Среди всех празднеств Константину всё никак не удавалось заговорить о своём намерении с братом.
В первый же день он представился государю, рассказал, какой широкой рекой полились в Польшу порох и пушки, ружья и деньги, с увлечением говорил о том построении войска польского, которым он теперь занимался, его формировании, обмундировке, маршевых занятиях, смотрах.
— Я не ошибся в тебе, брат, — милостиво сказал ему Александр, и Константин не решился излагать свою просьбу. Отсвет хмурости от его намерения мог лечь и на все его действия в Польше по поводу устройства войск.
Но вот прошла и свадьба Анны Павловны с принцем Оранским, а после свадебных торжеств Мария Фёдоровна, счастливая тем, что и последняя её дочь выдана замуж, начала устраивать в Павловске, любимом месте своего летнего пребывания, бесконечные балы, спектакли, праздники.
В честь принца Оранского в начале лета здесь был устроен великолепный праздник со сценами из спектаклей, с балетами. Хор должен был исполнить торжественную оду, которая посвящалась принцу Оранскому.
Мария Фёдоровна очень серьёзно готовилась к торжеству и просила придворного поэта Нелединского-Мелецкого, обслуживающего все придворные торжества своими виршами, написать такую оду, которая удовлетворила бы любой взыскательный слух.
Старый поэт был нездоров, рифмы давно уже не слагались у него с лёгкостью и изяществом. Он был в отчаянии, что заказ матушки-императрицы будет сорван, и поехал к историку Карамзину. Николай Михайлович знал, кто может помочь престарелому придворному. Он направил его в недавно созданный Царскосельский лицей, к юному лицеисту Александру Пушкину.

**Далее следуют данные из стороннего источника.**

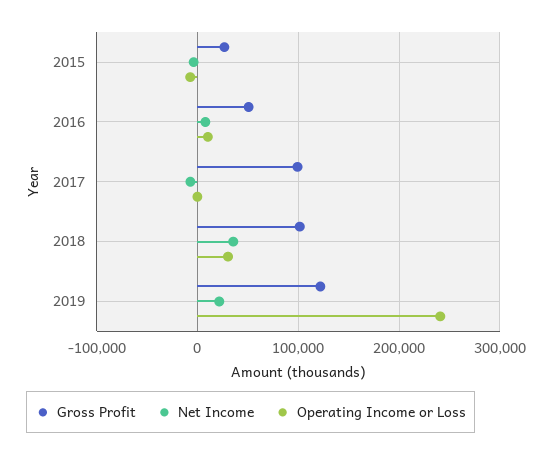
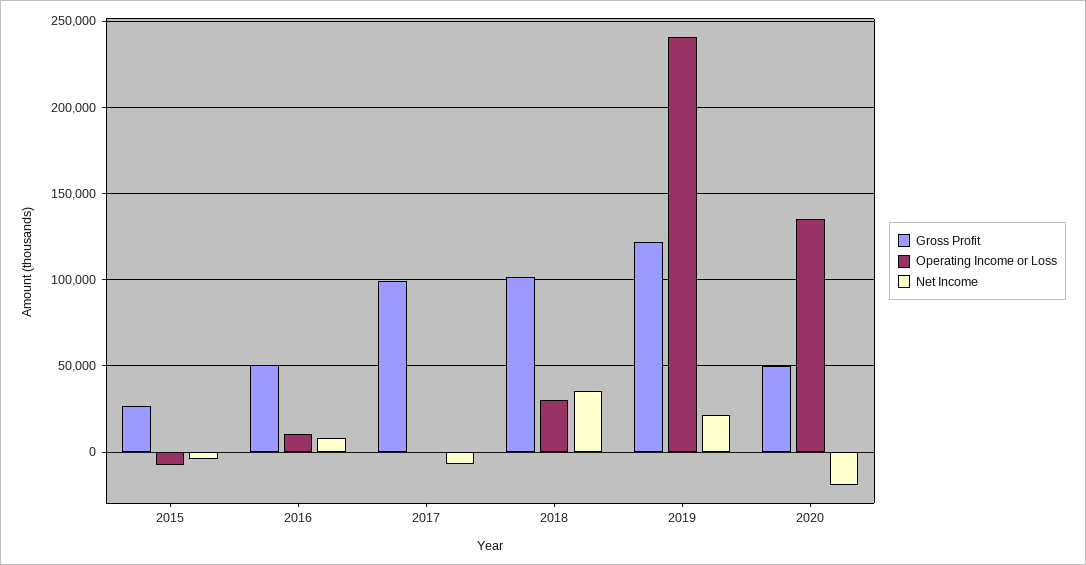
Gross Profit, 2020: none -> 50000
Operating Income or Loss, 2020: none -> 135000
Net Income, 2020: none -> -20000

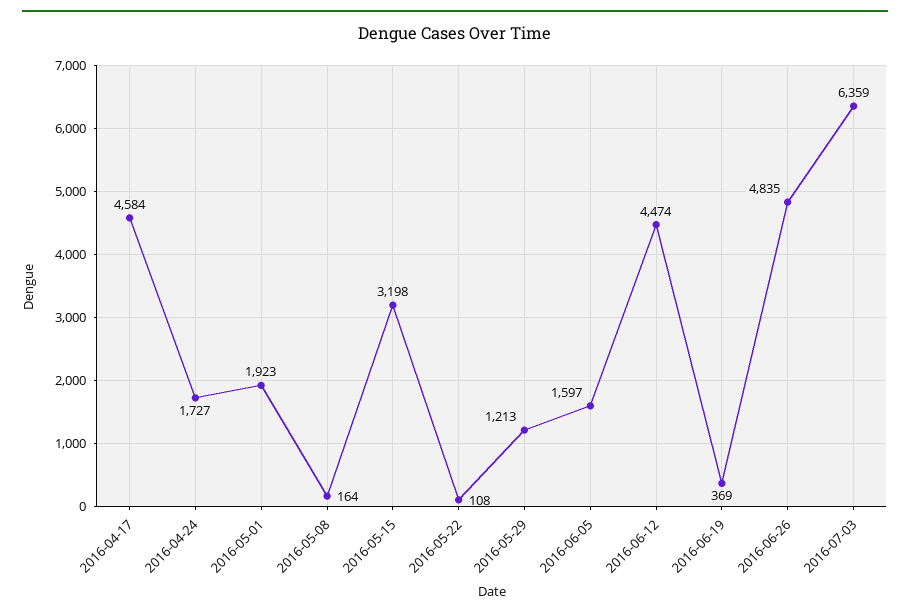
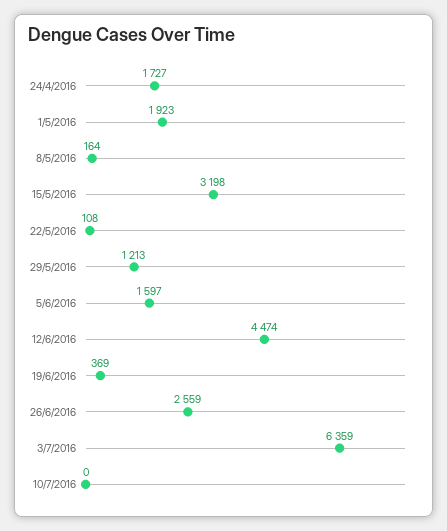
2016-04-17: 4584 -> none
2016-06-26: 4835 -> 2559
10/7/2016: none -> 0

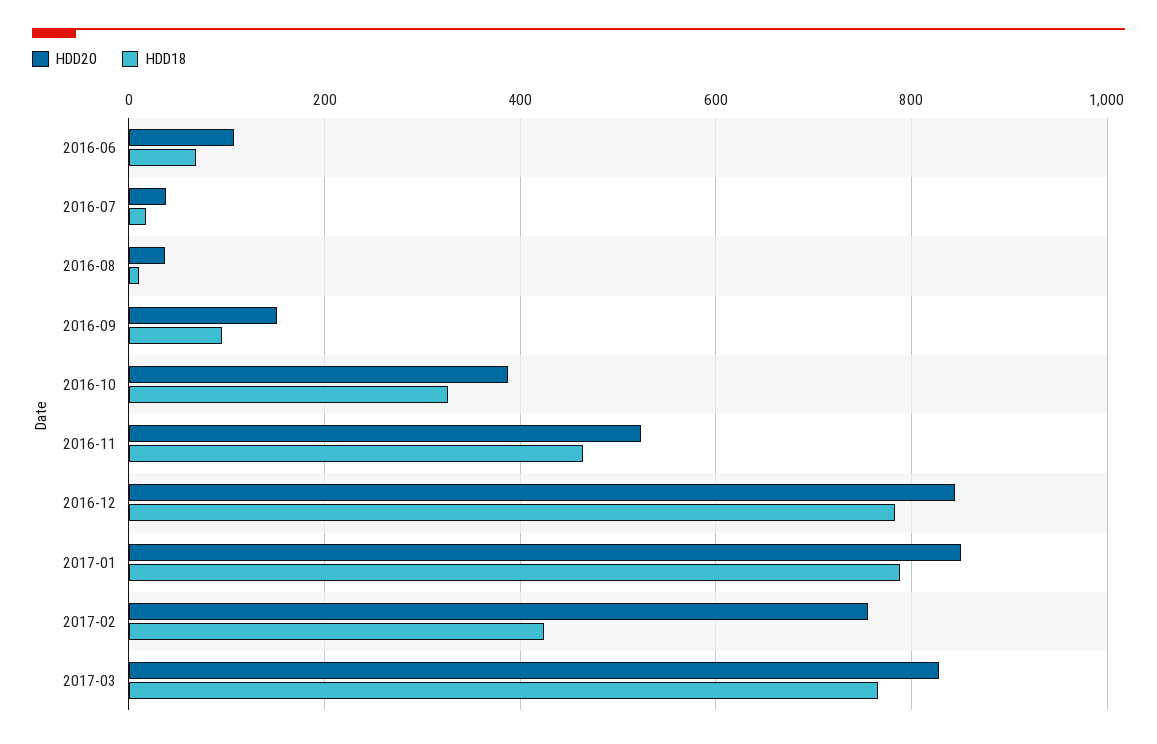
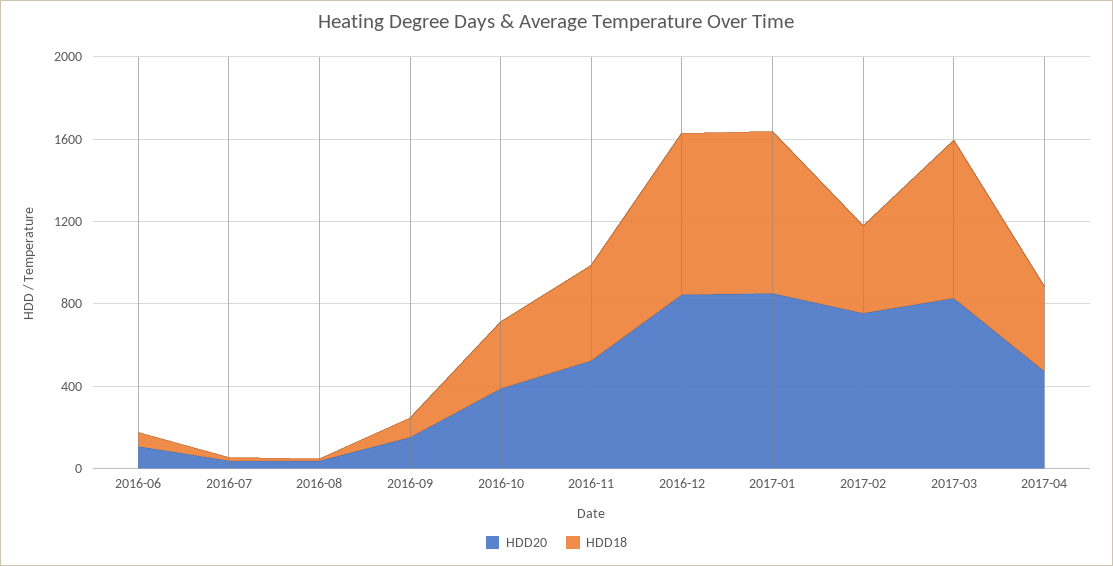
HDD20, 2017-04: none -> 500
HDD18, 2017-04: none -> 400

Курчавый семнадцатилетний Пушкин легко, за два часа, набросал стихи. Они и прозвучали на празднике в исполнении хора, и Мария Фёдоровна была в восторге. Она расспрашивала, кто создал эти стихи, узнала, что один из лицеистов, Пушкин, и прислала ему в подарок золотые часы с цепочкой.
Говорят, Пушкин был смущён этим подарком, старался казаться независимым от царских милостей и нарочно разбил о каблук эти часы. Единственный царский заказ потом вызывал у поэта смущение и раскаяние. Впрочем, хор на стихи Пушкина потонул в целом ряде других представлений.
Константин с удовольствием смотрел на палатки, разбитые на лугу на фоне декорации, изображавшей швейцарскую деревню впереди гор.
Гвардейские полки, только что вернувшиеся из похода по странам Европы, разместились здесь со всей требовательностью военного строя — это напоминало всем войну против Наполеона, в которой участвовал и принц Оранский.